Say Yes to the Smoke-Free Campus Referendum

Say Yes to the Smoke-Free Campus Referendum

By:
12/01/2016

The conversation about the pros and cons of smoking on campus has occurred for years. Now is the time to move toward a healthier campus for all students, faculty, employees, and visitors by voting agree on the Dec. 1 GUSA referendum. Students will vote whether or not to have a smoke-free and tobacco-free campus. Voters have the choice of “yay,” “nay,” or “no preference/undecided.”

Although smoking is a legal act for people over 18 years of age, there is an overwhelming agreement that smoking causes adverse health outcomes for the smoker and those around them. The movement towards a smoke-free campus does not require anyone to stop smoking if they choose not to. What it will do is make the air on campus cleaner for everyone.

Secondhand smoke is a very serious consequence for the non-smoker who deliberately chooses to abstain from smoking. The American Lung Association estimates that secondhand smoke is responsible for nearly 50,000 deaths each year. Even outside, nearby smokers expose the non-smoker to fumes emitted from a cigarette. The non-smoker has no choice but to inhale the contaminated air or move to a different area. This exposure to carcinogens causes preventable diseases such as coronary heart disease, lung cancer, and respiratory complications like chronic bronchitis and emphysema. There is no safe level of exposure to secondhand smoke.

As a 2010 Journal of Community Health article states, it becomes harder for your heart to pump blood within 5 minutes of secondhand smoke exposure. After 25 minutes, clots of fat and cells start to build up in your arteries, increasing the chances of stroke or heart attack. After 2 hours, potentially fatal abnormal heart rhythms develop. The article concludes by stating that outdoor exposure to secondhand smoke does in fact present health risks.

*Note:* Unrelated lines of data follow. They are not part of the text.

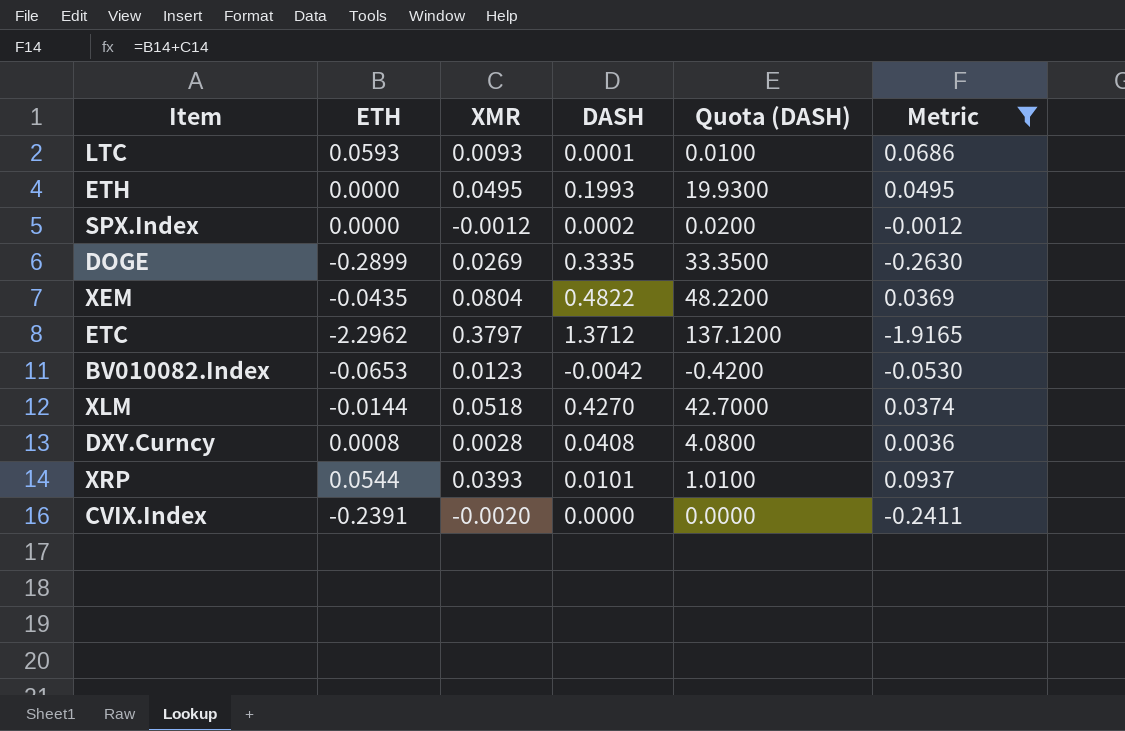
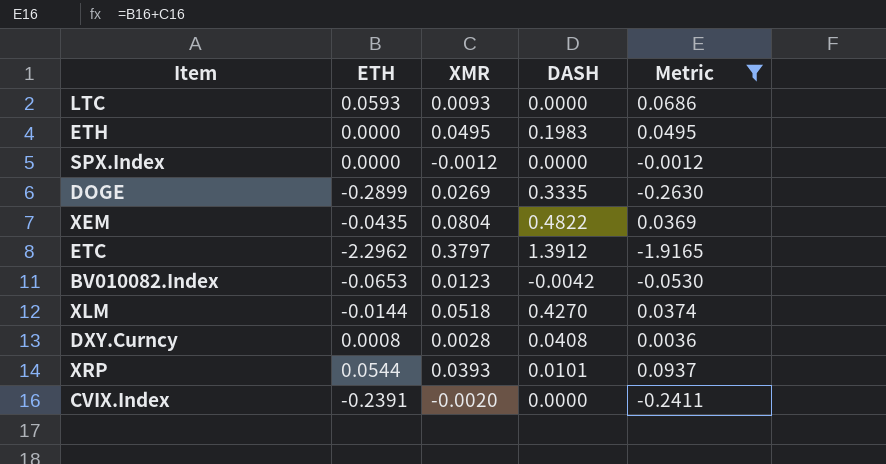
column Quota (DASH) | formula: [DASH] * 100 -> none
LTC | DASH: 0.0001 -> 0.0000
ETH | DASH: 0.1993 -> 0.1983
SPX.Index | DASH: 0.0002 -> 0.0000
ETC | DASH: 1.3712 -> 1.3912

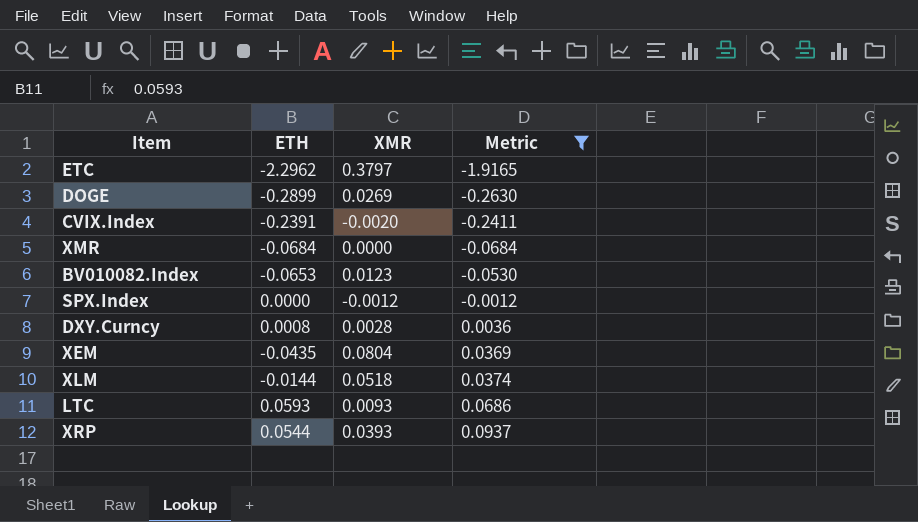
row order: none -> Metric ascending
column DASH | position: 4 -> none
row ETH: 0.0000 | 0.0495 | 0.1983 | 0.0495 -> none
row XMR: none -> -0.0684 | 0.0000 | -0.0684

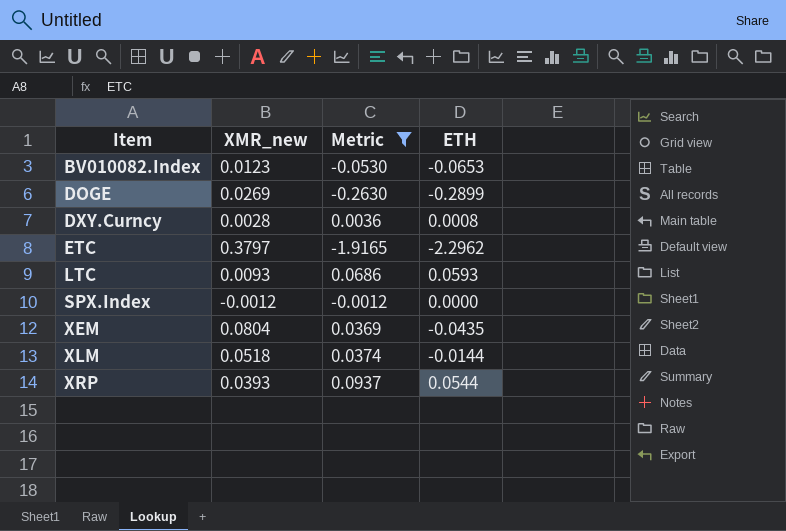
row order: Metric ascending -> Item ascending
column name: XMR -> XMR_new
column ETH | position: 2 -> 4
row CVIX.Index: -0.2391 | -0.0020 | -0.2411 -> none
row XMR: -0.0684 | 0.0000 | -0.0684 -> none

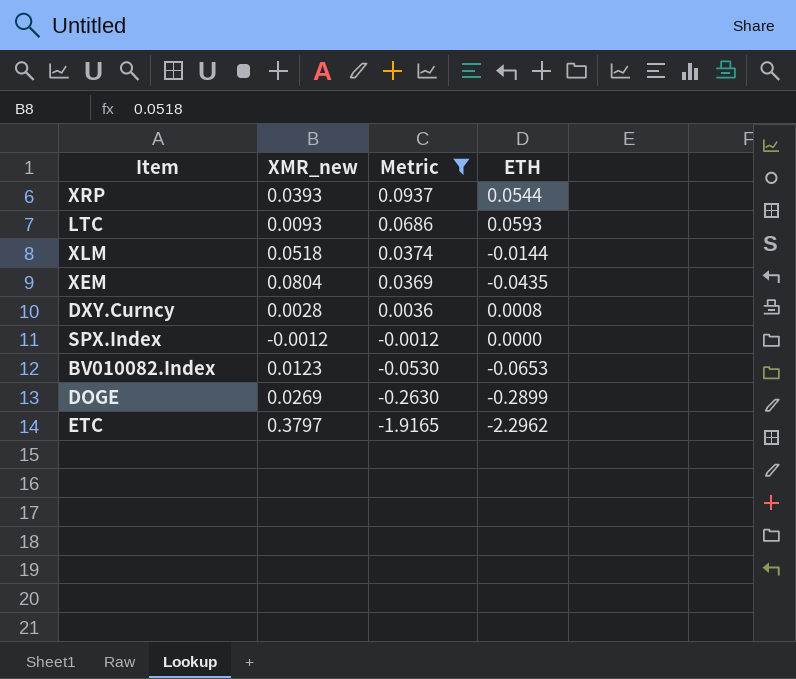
row order: Item ascending -> Metric descending

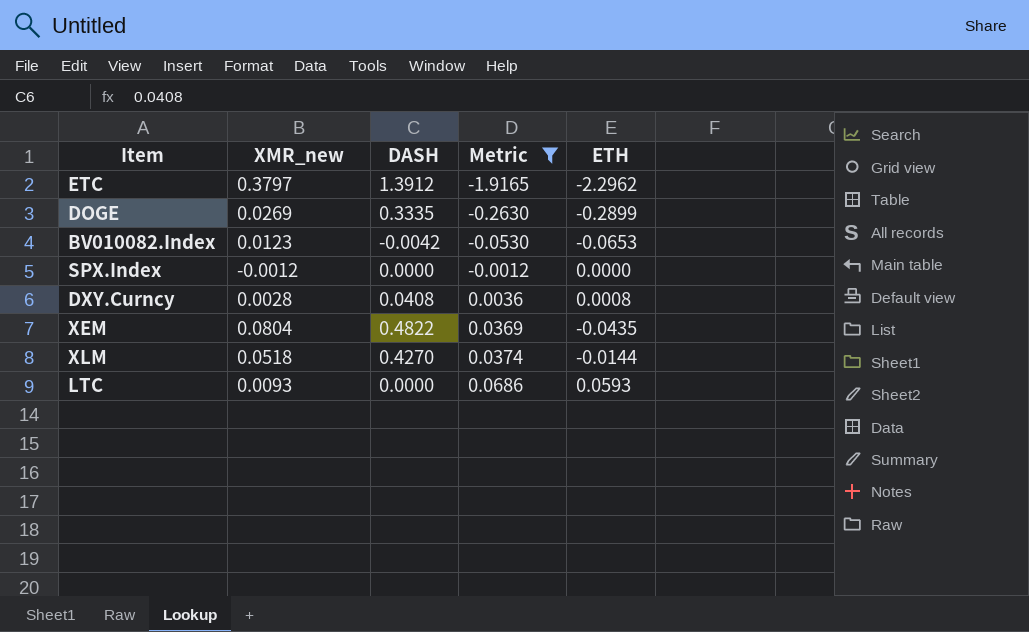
row order: Metric descending -> Metric ascending
column DASH | position: none -> 3
row XRP: 0.0393 | 0.0937 | 0.0544 -> none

According to the American Cancer Association, secondhand smoke is responsible for an estimated 42,000 deaths from heart disease in people who are current non-smokers. It also causes 3,400 lung cancer deaths in non-smoking adults, and worsens asthma-related problems in up to 1 million asthmatic children each year. The American Cancer Society estimates that the cost of extra medical care, illness, and death caused by exposure from secondhand smoke is over $10 billion annually. Currently, research and treatment for the type of cancers that are a result of both first and second hand smoke are part of the “Cancer Moonshot” initiative that is headed by Vice President Biden. And in our neighboring smoke/tobacco free medical campus, scientists are actively researching treatments and preventatives for such cancers. Should we not participate in this worthwhile endeavor by promoting healthy lifestyles on our campus?

While some think it sufficient to continue with our current limited smoking designated areas, college creates crucial habits that will likely become life long lifestyles. During these years, many students begin smoking, quit smoking, or cement a life dependent on smoking. Why not facilitate the decision to live a life free of cigarettes?

We are a community, therefore we should promote the health of our entire population. The college campus is a specific, special environment that, while considering individual behaviors, must be concerned for the common good of all its residents. As a collective, we can help all students adopt a positive and healthy lifestyle.

The change will be difficult for some.  We must all acknowledge this and then work to make the transition as painless as possible. This will require the university administration to step up and lead the way with clear and concise communication toward the ultimate goal. They will need to present a strong implementation plan that includes increased messaging and treatment for those who wish to pursue cessation. As a campus we must work together for the benefit of the entire Georgetown University community. Take the first step and vote for a smoke free campus on Dec. 1.

Mac Williams is a senior in the NHS.